Christmas cake, the rustic Neapolitan pizza that is prepared for lunch on the 24th. The softest and best there is – Gordon Ramsay’s version

Christmas cake, the rustic Neapolitan pizza that is prepared for lunch on the 24th. The softest and best there is


There Rustic Neapolitan pizza, is a savory cake, of Campania origins. A cake that, as per tradition, is prepared for lunch on Christmas Eve to “keep light” in view of the dinner. As time passes, this delicious rustic pizza is prepared at any time of the year. An excellent idea to prepare and enjoy for Christmas Eve lunch, instead of the more classic one Esacrole pizza. The filling can vary according to your tastes, and/or what you have in the fridge, I advise you to prepare this fantastic rustic cake well in advance, if you have time even the night before.

Christmas cake

Ingredients:

For the dough:

  • 500 g of 00 flour
  • 5 eggs
  • 10 g of fresh brewer’s yeast
  • 300g of water
  • 60 g of suet
  • 10 g of salt
  • 1 level teaspoon of sugar
  • pepper

For the stuffing:

  • 150g of diced salami
  • 50 g of diced bacon
  • 50 g of cooked ham cut into pieces
  • 100 g of pecorino romano diced
  • 100g of spicy provolone diced

Method:

To prepare the rustic Neapolitan cake, start putting the flour in a bowl, dissolve the yeast in a little water, taken from the total, and the teaspoon of sugar. Start kneading the flour with the remaining water, also add the yeast. and continue kneading for about ten minutes, finally add the salt. Let the mixture obtained rest for at least an hour.

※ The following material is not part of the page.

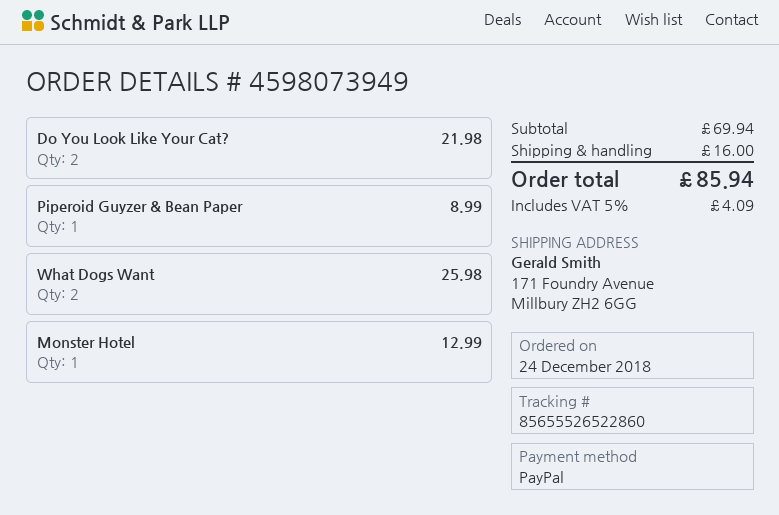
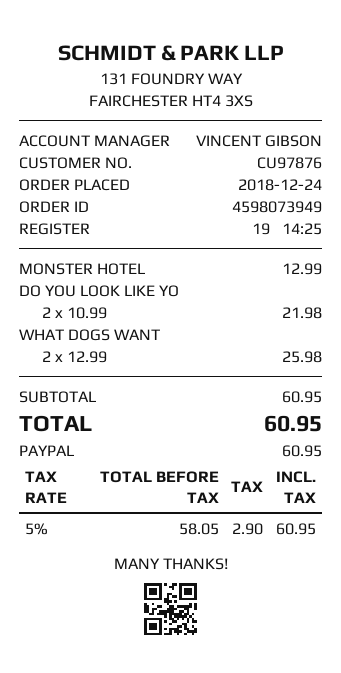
Piperoid Guyzer & Bean Paper: 1 for 8.99 -> none
subtotal: 69.94 -> 60.95
shipping: 16.00 -> none
tax: 5% = 4.09 -> 5% = 2.90
total: 85.94 -> 60.95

After this time, add the suet and the pepper, mix everything well. Add the eggs one at a time, stirring constantly, finally the cured meats and cheeses. Grease a twenty-six centimeter round baking pan and pour the resulting mixture into it. Leave to rest. for another hour, then bake in a preheated oven at 180°, and cook for about fifty minutes, obviously cooking times always depend on your oven. Remove from the oven, let cool and settle completely before serving and enjoying.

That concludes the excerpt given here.